Thursday, September 06, 2007
WHO'S MY ENEMY by Ivan Lynn Bowman
“Who's My Enemy? Memories of an American Soldier in Vietnam“ by Ivan Lynn Bowman is not your usual self-published book. It’s confession, catharsis, outrage, and psychotherapy all balled up together into an attack on the status quo. Take a big smart handsome athletic kid from small town northern California timber country, newly married to a beauty queen, ship him off to Vietnam and plunge him into the usual stupid bureaucracy of war, and that’s what you get. After, of course, a few years of berzerk, bar-destroying, babe-abusing, going-broke, bad behavior.
What’s remarkable is that Lynn has remained eloquent, slowly working his way back to sanity without forgetting, denying or repressing much of anything -- or so it seems. While prissy librarians might object (only ten percent of librarians are prissy these days, surely) and NPR programs might feel constrained to warn the sensitive to put their fingers in their ears, there is little enough of the grisly combat stuff. (He only uses the “f” word once and even then puts asterisks in it.) Most people who write about the sorts of things Bowman discusses treat them with a kind of high-jinks MASH-type hilarious contempt. But Lynn keeps on grappling with the sort of moral ambiguities that we all face every day in city halls and high school principal’s offices. Little power-mad guys who have gotten their hands on the well-being of someone vulnerable, greedy guys and gals who think they are better if they have more, and folks who are too scared or inert to pay attention. Don’t shush me! It doesn’t just happen in Vietnam.
You could change very little in this book to have an accurate book about Iraq, I’m guessing. It ought to be tattooed on the butts of all the Neo-cons who thought another war against “little tribal people” would work. It didn’t work for the British, fighting against Americans who had learned from the Indians. Whether it worked for the Americans fighting the Indians, well, the heavy artillery (the bureaucracy) is hard at work but they haven’t won yet. Reinforcements coming from the south.

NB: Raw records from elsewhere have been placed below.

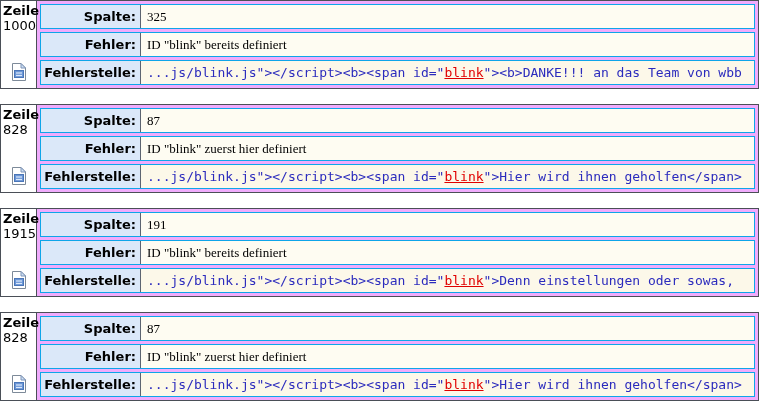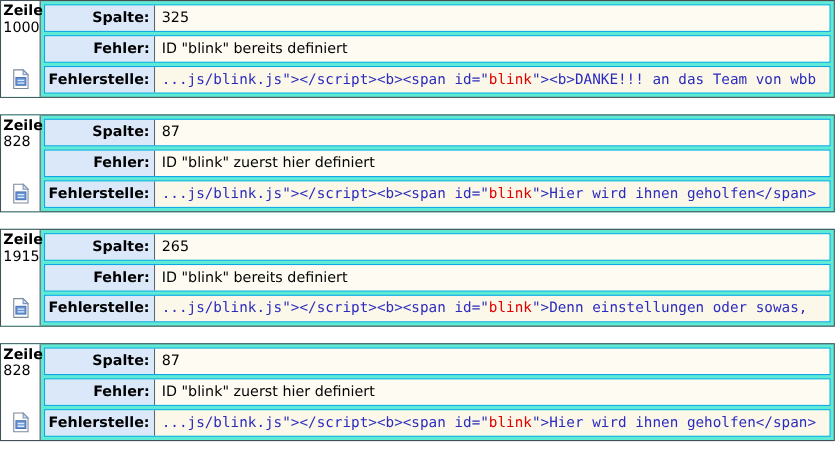"Zeile" .block { background: #5eead4 -> #f0abfc }
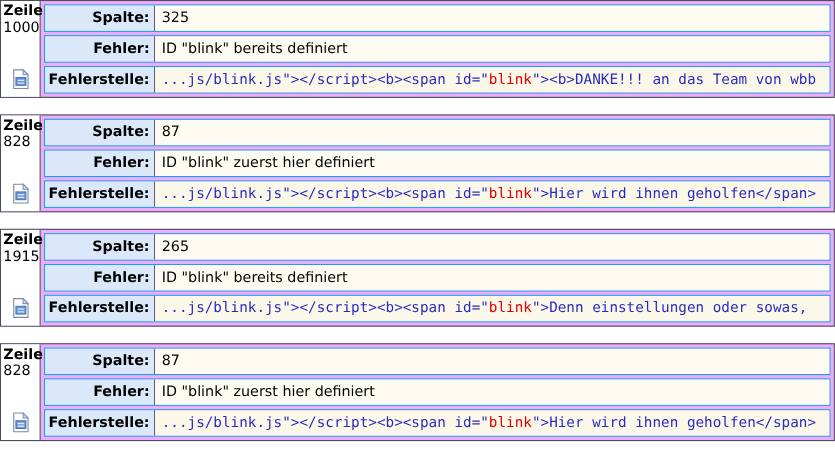"325" .row-value { font-family: none -> Liberation Serif, serif }
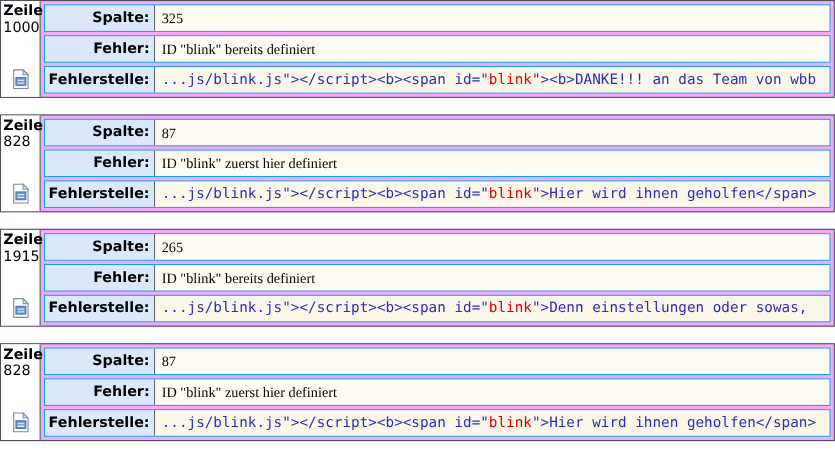"blink" .code-hl { text-decoration: none -> underline }
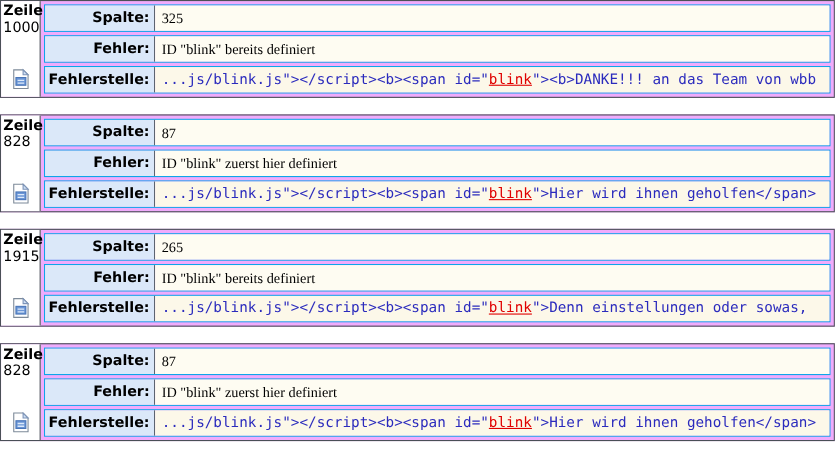"265" div.row-value { text: 265 -> 191 }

The strongest theme is the constant bafflement of being in a place where one doesn’t understand the language, the customs, the motives, or the strategies of the people in that place -- except that clearly some of them are trying to kill you -- and then finding that one’s own people are dubious support when they aren’t actively hostile themselves. It’s not the way one’s high school coach said it ought to be.
The next betrayal is discovering that the beauty queen who swore she’d wait for you, who took marriage vows, turns out to be a frail reed when tempted by younger men who were actually present. And what is most hard to survive is realizing not only that one’s body is in a state of revolt -- rashes, diarrhea, itches, weight loss -- but that one slips so easily into self-pity, obsession, and revenge. Then you come back from Vietnam and are attacked as a baby-killer, punished for My Lai without ever seeing combat.
Because Bowman mostly fought the battle of the motor pool, bus-driving through places the Viet Cong might be -- or certainly were -- after him, and got a speeding ticket from his own army for his trouble. His one close scrape was with a vicious old mamasan who went too far and who may or may not have survived. At least he didn’t shoot her. He spent a lot of time doing paperwork and typing up reports. The raids he made were on the kitchens.
My advice is to not read this book at bedtime, not because your head will be full of images of battle, but because you’ll be debating the moral ambiguities all night in your head.
Bowman writes well, with energy and economy. Every chapter has apt epigrams. Illustrations are mostly photos on the scene, with some nice Photoshop double exposures to make a few points. A neat Photoshop trick is to superimpose a computer font version (readable) over the top of his hand-written letters home (not so readable).
He begins and ends with the Vietnam Memorial Wall, which had the kind of powerful effect on him as is often reported. Men break down with the load of memory, but then the feeling of solidarity with so many companions, so many of them named, breaks through. In the end the forgiveness and healing doesn’t come from patriotism or even from family, though that helps. In the end soldiers can only rely on one thing: each other.
The last chapter is a reasoned polemic against the Vietnam War. It’s worth reading. But I think that beyond Bowman’s indictment there is something more, a kind of virus or poison gas in our whole society. What he finds overseas is right here at home when he gets back -- the same narcissism and opportunism, the same valuing of cheap celebration and willingness to abandon stability. So what does a guy like this do? He buys a ranch in Montana. What did you think?
These four memoirs that will be represented by their authors along with my own biography/memoir of Bob Scriver at the Montana Festival of the Book are very different. Aus with his steady honor, Aadland with his constant devotion, Wheeler with his never-give-up courage, Bowman with his intelligent indignation, and Bob Scriver with his driven determination -- these are all stories worth telling and in these books they have been told pretty well. This might be a pretty interesting panel!